To be clear, this refers to the actual location, not the logical hierarchy right? As far as the index goes, the lower resolution parents will not change as you traverse up (ie. res 12 -> 11 -> 10 -> 9 ...etc)?

Correct. Every H3 cell, at every resolution, has a unique and unchanging hierarchical string of digits associated with it. But if you're converting a point location into H3, the string of digits can be completely different (indicating different coarser resolution indexing parents) depending on the H3 resolution you choose to convert into.

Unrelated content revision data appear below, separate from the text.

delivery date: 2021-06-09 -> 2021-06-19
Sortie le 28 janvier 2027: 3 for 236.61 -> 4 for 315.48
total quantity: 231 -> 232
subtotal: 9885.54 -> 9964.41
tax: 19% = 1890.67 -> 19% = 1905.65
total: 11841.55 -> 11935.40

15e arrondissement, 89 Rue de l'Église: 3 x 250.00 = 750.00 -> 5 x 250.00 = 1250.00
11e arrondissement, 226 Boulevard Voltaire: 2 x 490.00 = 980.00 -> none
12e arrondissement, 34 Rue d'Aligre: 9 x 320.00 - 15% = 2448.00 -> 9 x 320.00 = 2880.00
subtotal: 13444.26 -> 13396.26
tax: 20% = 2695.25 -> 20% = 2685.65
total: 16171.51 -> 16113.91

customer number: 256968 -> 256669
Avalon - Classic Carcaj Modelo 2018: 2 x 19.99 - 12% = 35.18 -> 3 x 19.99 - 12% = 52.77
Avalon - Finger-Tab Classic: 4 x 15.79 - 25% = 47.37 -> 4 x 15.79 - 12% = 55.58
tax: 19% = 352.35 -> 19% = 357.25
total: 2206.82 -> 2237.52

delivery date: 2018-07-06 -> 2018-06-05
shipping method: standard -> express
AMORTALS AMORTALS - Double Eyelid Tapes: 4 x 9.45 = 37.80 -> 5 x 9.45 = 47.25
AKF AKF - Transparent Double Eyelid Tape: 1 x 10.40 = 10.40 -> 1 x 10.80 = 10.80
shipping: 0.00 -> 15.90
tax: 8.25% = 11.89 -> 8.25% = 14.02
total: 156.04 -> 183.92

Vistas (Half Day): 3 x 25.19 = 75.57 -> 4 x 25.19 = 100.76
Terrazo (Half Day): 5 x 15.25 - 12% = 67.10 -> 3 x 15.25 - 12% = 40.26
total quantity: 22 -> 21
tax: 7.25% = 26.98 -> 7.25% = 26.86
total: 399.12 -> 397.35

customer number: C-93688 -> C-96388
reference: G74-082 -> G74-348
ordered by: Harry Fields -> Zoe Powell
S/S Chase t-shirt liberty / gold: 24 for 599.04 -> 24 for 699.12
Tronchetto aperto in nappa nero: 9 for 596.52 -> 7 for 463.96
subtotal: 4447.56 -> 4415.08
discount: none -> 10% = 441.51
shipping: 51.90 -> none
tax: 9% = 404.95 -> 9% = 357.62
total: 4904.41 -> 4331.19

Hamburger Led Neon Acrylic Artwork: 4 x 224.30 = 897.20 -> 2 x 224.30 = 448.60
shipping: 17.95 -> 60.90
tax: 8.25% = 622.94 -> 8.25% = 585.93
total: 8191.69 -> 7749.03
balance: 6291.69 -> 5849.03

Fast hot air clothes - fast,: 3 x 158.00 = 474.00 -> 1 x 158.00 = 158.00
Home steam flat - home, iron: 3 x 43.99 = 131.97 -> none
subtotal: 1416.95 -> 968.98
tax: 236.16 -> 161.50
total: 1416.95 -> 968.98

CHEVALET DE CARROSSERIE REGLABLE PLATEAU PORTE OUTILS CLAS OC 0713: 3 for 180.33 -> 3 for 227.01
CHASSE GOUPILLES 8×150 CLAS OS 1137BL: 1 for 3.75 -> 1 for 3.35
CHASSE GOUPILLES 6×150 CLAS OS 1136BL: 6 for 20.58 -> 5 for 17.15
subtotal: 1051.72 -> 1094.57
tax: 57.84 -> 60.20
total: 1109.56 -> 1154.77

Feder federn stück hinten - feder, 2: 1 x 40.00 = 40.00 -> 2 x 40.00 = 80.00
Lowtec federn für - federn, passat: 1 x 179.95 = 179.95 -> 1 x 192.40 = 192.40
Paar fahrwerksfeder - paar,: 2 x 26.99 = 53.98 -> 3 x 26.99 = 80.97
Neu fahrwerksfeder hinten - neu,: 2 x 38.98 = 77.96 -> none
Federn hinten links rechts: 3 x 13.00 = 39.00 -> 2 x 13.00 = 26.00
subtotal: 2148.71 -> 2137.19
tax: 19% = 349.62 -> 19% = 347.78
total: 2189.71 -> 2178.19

dfellis commented 3 years ago

@dfellis I'm primarily using h3ToGeo, not geoToH3 (I use that here and there, like the users location) . Without revealing too much, a game mechanic allows players to see 'stuff' within a certain area around them when they perform an action. What is displayed is procedurally generated, and I'm using the center lat/long of each hexagon as the input values for that noise generation.

In this case, almost every hexagon is of interest as each may have terrain features associated with it. My initial goal was to see if there was a cheaper way to get the center lat/long coords of a chunk of indexes rather than calling h3ToGeo for each one individually.

Then I might recommend using the experimentalH3ToLocalIj and experimentalLocalIjtoH3 functions? They're experimental because they still have issues around pentagons, but if you're at res 12 and bound to land (that the users wouldn't go into oceans in the game) then you can use that to convert to a very simple IJ coordinate system very similar to the Axial Coordinates describe by Redblobgames.

You can compute the quasi-random location of the "stuff" around the player in that grid then convert the values back to H3 indexes to use elsewhere in your game.

Alternatively, you could use the kRing or hexRange functions to get concentric rings of H3 indexes surrounding the H3 index the player is centered on and not worry about pentagons, though your randomizing function would need to work on an (r, theta) style coordinate setup (with r being the concentric rings and theta being how far along you are in each ring, with that itself being a function of r, but uniform with respect to "percentage of the way through each ring's array of H3Indexes" where 0% == 0 radians and 100% == 2pi rads).

This is assuming that you're generating the stuff and its location on-demand. If it's really in fixed locations across users and across time, then pre-computing the index on the server like @RichardVasquez mentions makes the most sense.